— WHAT TO WORK ON —
Return every line of the data below that includes the string "class".

(Code change snippets)

>>

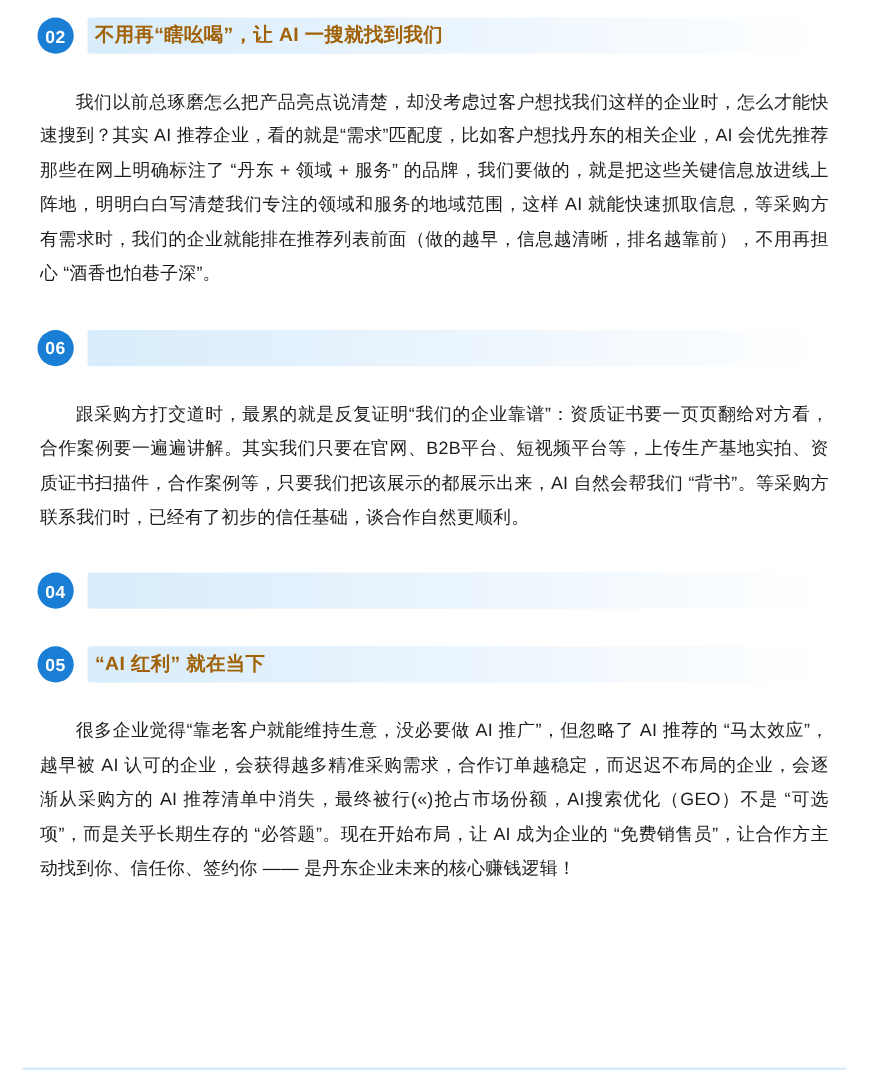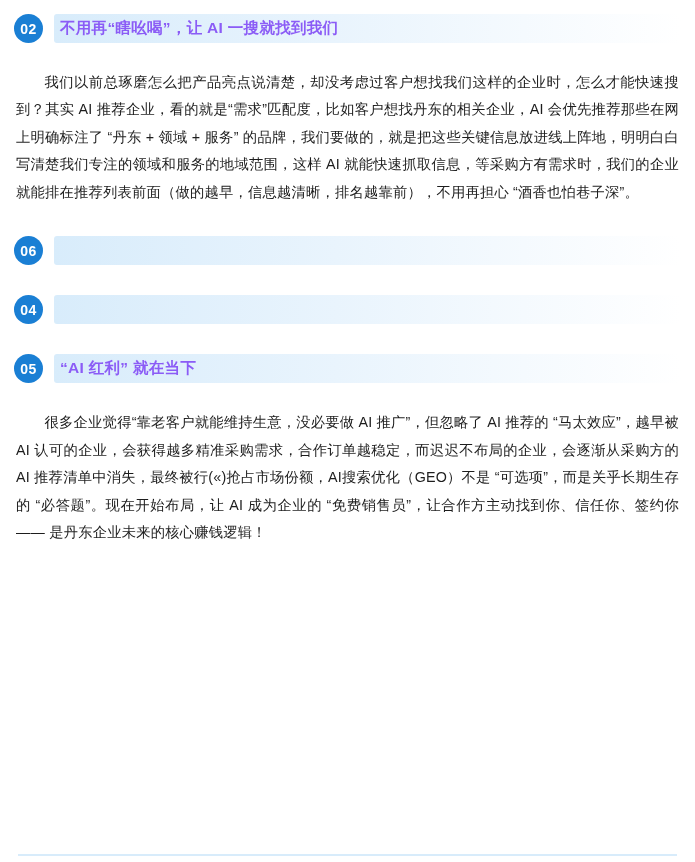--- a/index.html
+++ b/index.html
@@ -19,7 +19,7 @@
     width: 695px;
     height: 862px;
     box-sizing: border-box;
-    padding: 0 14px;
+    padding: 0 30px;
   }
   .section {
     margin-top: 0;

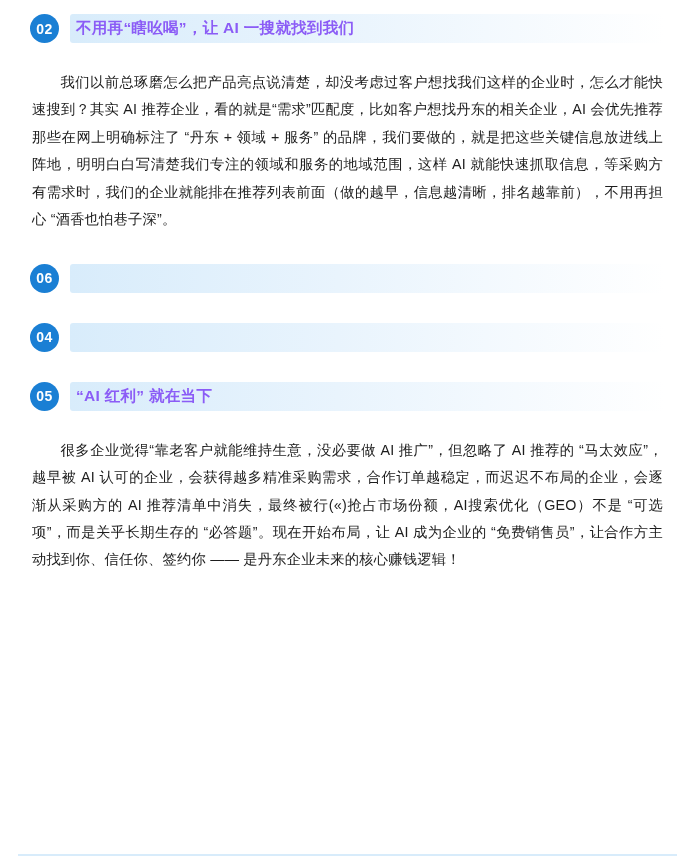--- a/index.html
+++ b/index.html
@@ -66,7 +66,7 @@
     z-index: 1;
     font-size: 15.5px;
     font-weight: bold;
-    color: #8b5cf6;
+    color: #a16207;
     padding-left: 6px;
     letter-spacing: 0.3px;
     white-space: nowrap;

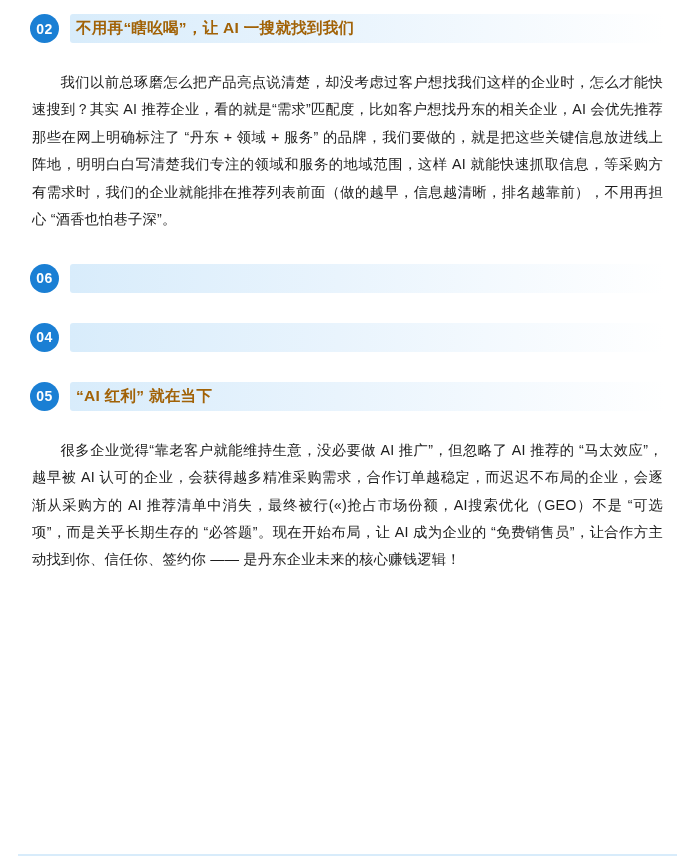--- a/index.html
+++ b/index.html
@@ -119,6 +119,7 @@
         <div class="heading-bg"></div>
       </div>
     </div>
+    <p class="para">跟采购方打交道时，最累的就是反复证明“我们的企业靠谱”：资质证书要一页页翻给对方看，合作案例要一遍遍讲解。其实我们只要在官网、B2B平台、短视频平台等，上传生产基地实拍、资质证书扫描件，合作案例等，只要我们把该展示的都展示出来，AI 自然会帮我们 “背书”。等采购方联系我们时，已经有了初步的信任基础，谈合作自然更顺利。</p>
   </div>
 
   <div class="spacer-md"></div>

<<
>>

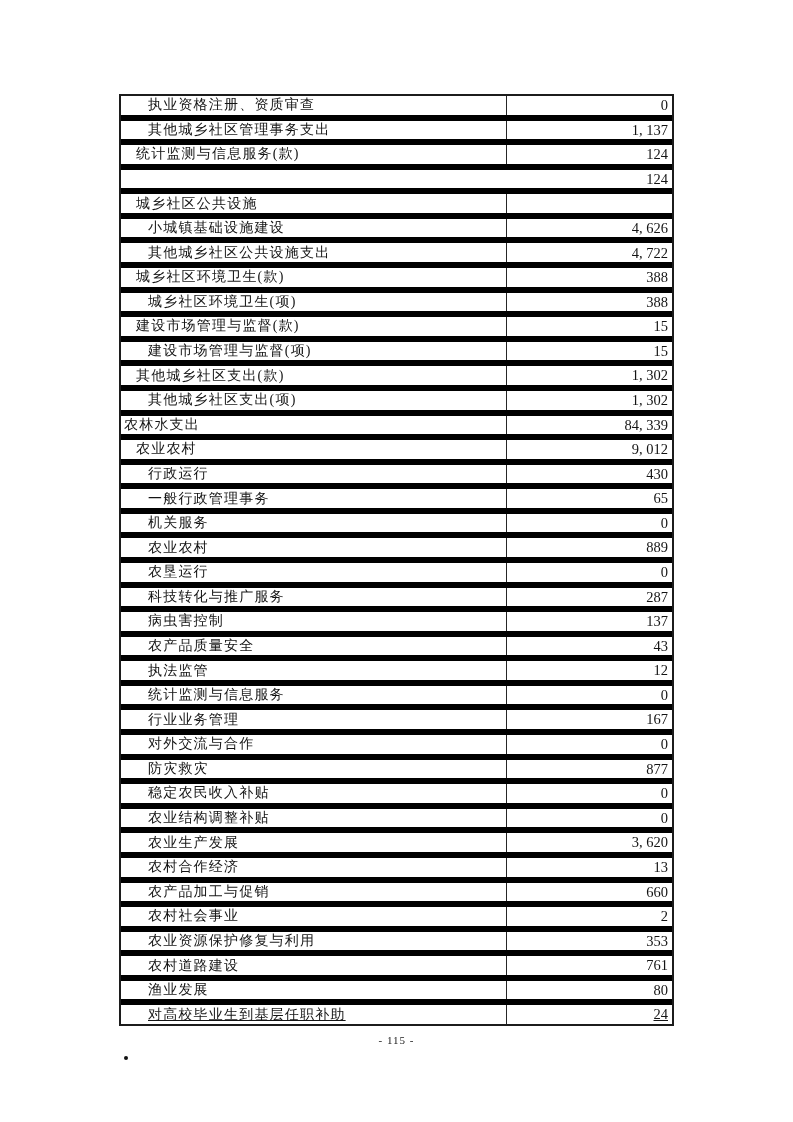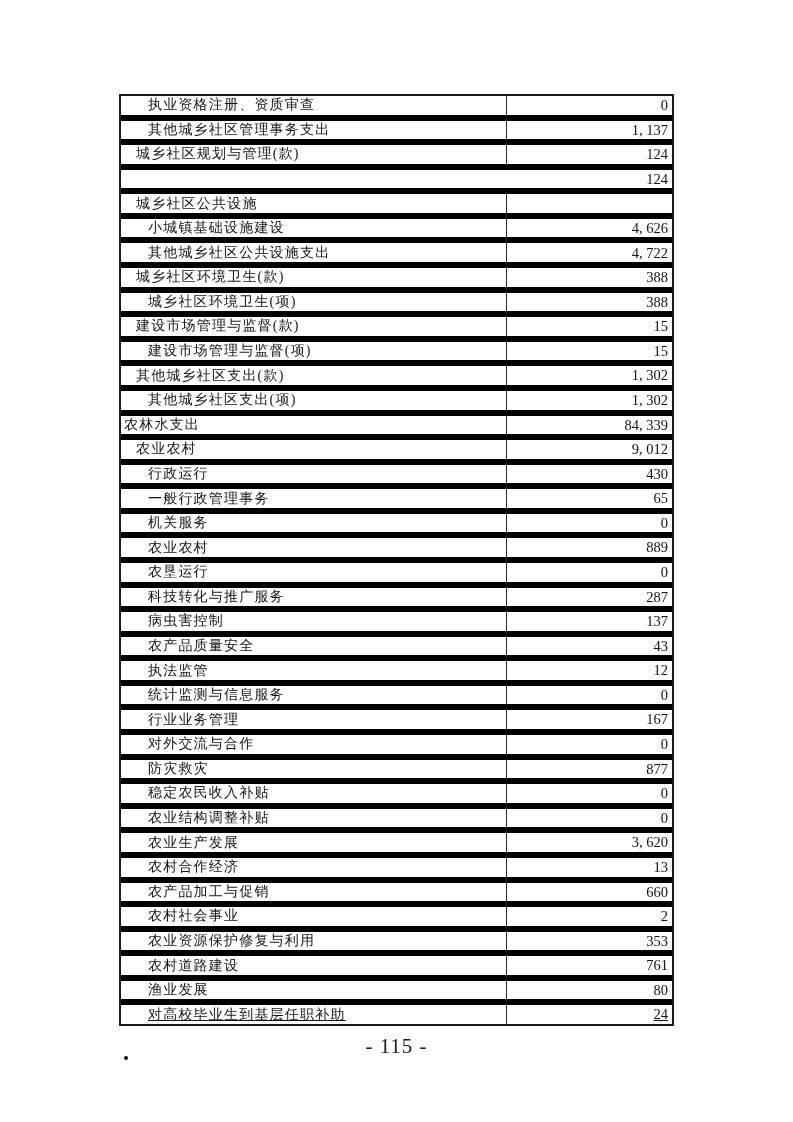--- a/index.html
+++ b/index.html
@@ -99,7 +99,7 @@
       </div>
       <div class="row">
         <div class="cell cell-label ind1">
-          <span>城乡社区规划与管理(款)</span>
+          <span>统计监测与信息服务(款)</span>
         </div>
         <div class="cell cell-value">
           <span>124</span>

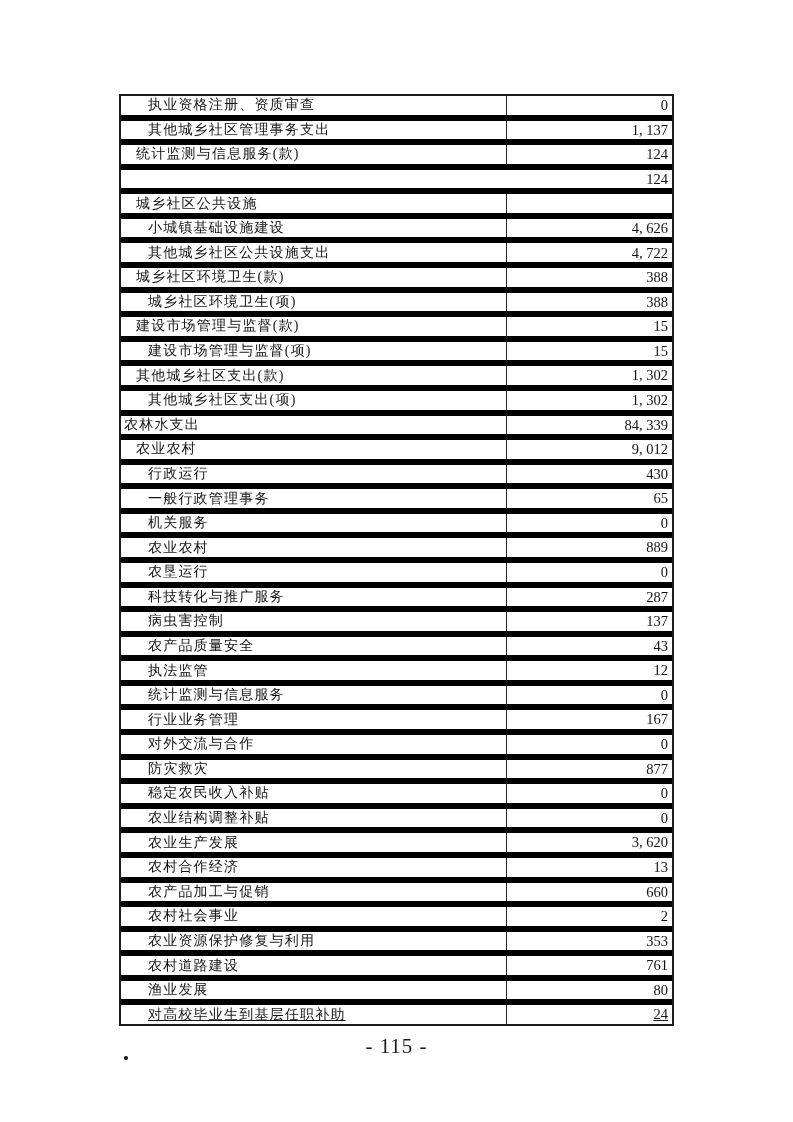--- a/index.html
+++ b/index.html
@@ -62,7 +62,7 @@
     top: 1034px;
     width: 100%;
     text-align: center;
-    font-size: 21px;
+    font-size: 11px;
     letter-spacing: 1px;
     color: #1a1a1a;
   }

<<
>>

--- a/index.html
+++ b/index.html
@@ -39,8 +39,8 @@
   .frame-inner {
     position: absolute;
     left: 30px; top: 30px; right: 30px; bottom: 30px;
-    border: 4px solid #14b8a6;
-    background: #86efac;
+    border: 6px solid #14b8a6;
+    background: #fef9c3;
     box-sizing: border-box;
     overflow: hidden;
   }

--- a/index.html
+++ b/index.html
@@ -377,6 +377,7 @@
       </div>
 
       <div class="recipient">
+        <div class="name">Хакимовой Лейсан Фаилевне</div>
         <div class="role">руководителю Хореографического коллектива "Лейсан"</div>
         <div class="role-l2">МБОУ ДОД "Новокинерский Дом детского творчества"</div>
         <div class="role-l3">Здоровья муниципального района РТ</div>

<<

— RESPONSE —
         <div class="heading-bg"></div>
+    <p class="para">跟采购方打交道时，最累的就是反复证明“我们的企业靠谱”：资质证书要一页页翻给对方看，合作案例要一遍遍讲解。其实我们只要在官网、B2B平台、短视频平台等，上传生产基地实拍、资质证书扫描件，合作案例等，只要我们把该展示的都展示出来，AI 自然会帮我们 “背书”。等采购方联系我们时，已经有了初步的信任基础，谈合作自然更顺利。</p>
   <div class="spacer-md"></div>
       <div class="row">
         <div class="cell cell-label ind1">
         <div class="cell cell-value">
       <div class="recipient">
+        <div class="name">Хакимовой Лейсан Фаилевне</div>
         <div class="role">руководителю Хореографического коллектива "Лейсан"</div>
         <div class="role-l2">МБОУ ДОД "Новокинерский Дом детского творчества"</div>
         <div class="role-l3">Здоровья муниципального района РТ</div>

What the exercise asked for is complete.